Il quarto documento riassumeva i risultati degli altri tre. "Nessuno degli atleti di sport in pensione in pensione si è qualificato come affetto da demenza ad esordio precoce in accordo con l'encefalopatia traumatica cronica", scrivono gli autori degli studi. "Non c'erano differenze notevoli nell'imaging, nella cognizione, nel comportamento o nella funzione esecutiva da parte degli atleti sportivi senza contatto."
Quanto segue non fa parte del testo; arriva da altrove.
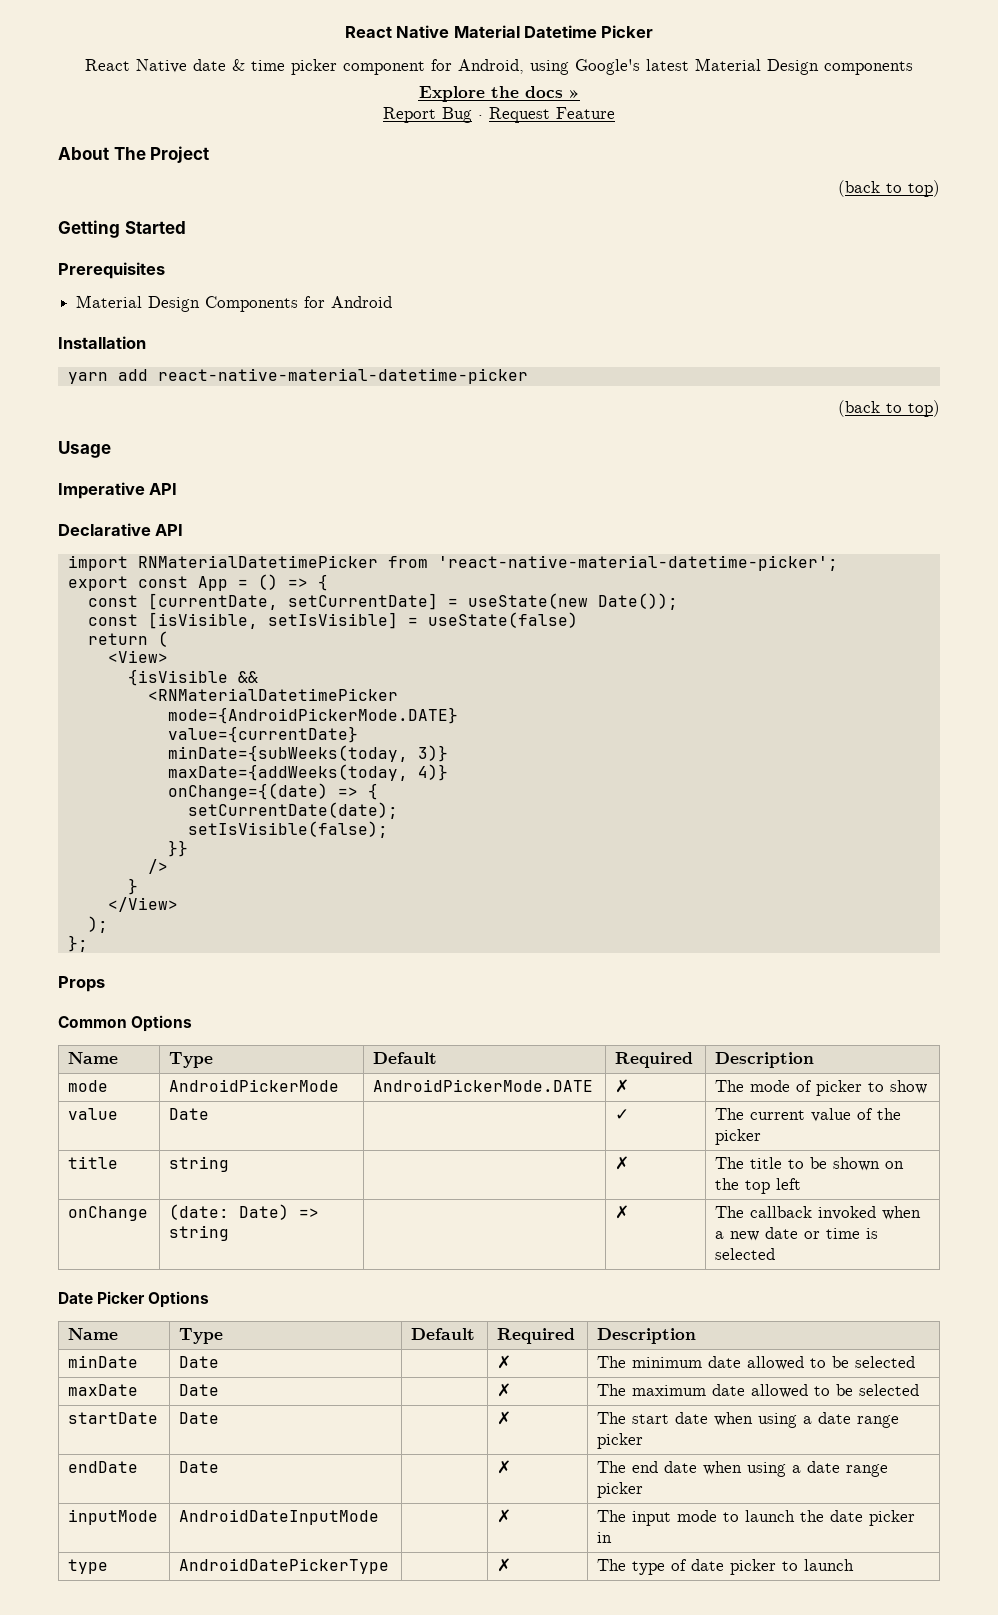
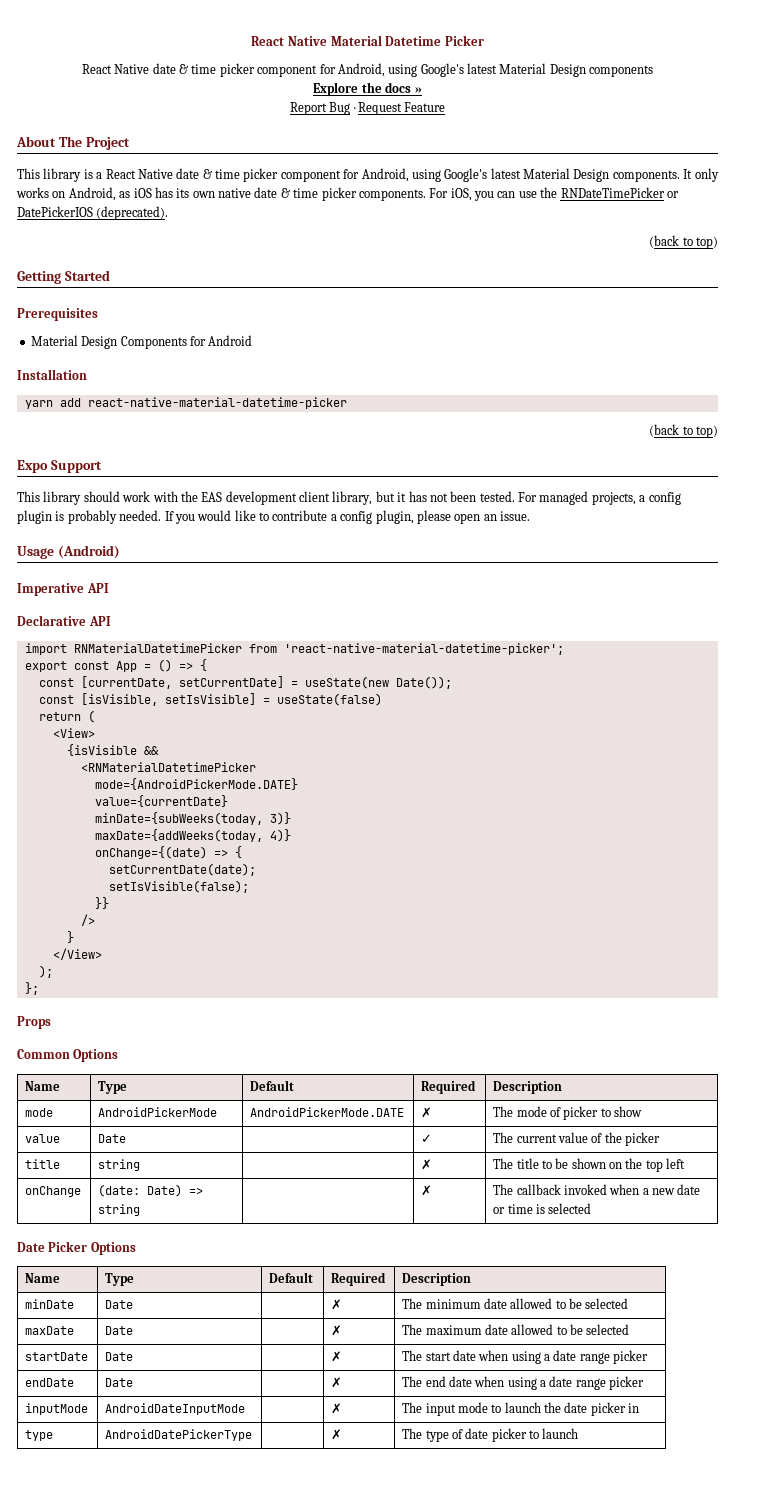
(210, 154) none -> [17,168,719,182] [16,187,679,201] [17,206,169,220] // This library is a React Native date & time picker component for Android, using Google's latest Material Design components. It only works on Android, as iOS has its own native date & time picker components. For iOS, you can use the RNDateTimePicker or DatePickerIOS (deprecated).
(940, 408) none -> [17,460,102,473] [17,491,681,505] [17,510,530,524] // Expo Support // This library should work with the EAS development client library, but it has not been tested. For managed projects, a config plugin is probably needed. If you would like to contribute a config plugin, please open an issue.
(111, 449) none -> [57,545,120,559] (Android)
Rispetto ad altri studi recenti che hanno esaminato gli effetti degli sport di contatto sulla salute del cervello a lungo termine dei giocatori, questi ultimi documenti, che sono stati finanziati dal National Institutes of Health, dalla Ralph e dalla Mary Wilson Foundation e dalla Robert Rich Family Foundation, sembrano correre selvaggiamente in contrasto con quello che ci si aspetterebbe. Gli autori sottolineano che i loro risultati potrebbero servire a moderare le percezioni del pubblico sul fatto che il CTE sia una parte inevitabile del calcio e dell'hockey. Mentre lo studio della Boston University che mostrava CTE su 110 giocatori su 111 è stato condotto sui cervelli donati dai giocatori deceduti, quelli erano persone che molto probabilmente mostravano sintomi preoccupanti mentre erano vivi. I soggetti della nuova ricerca, d'altra parte, hanno espresso alcune preoccupazioni sui propri stati mentali ma non hanno mostrato chiari segni di deterioramento. Pertanto, gli autori dello studio notano che questa popolazione campione può essere più rappresentativa dell'atleta medio.

Ma una dimensione del campione di 21 è molto piccolo. È così piccolo, infatti, che è davvero difficile trarre conclusioni reali sulla più ampia popolazione di atleti professionisti in pensione, quindi questi ultimi risultati dovrebbero essere presi con un pizzico di sale.

E visti i potenziali conflitti di interesse posti da due delle fonti di finanziamento dello studio - Ralph Wilson possedeva i Buffalo Bills fino alla sua morte nel 2014, e Rich era proprietario dei Sabers - è troppo presto per dire che questo studio risolve il problema. Mentre le fonti di finanziamento non invalidano necessariamente i risultati di uno studio, sollevano domande. Quindi sì, questi risultati aggiungono alcune dimensioni all'immagine del CTE negli atleti, ma sono lontani dal fornire l'ultima parola.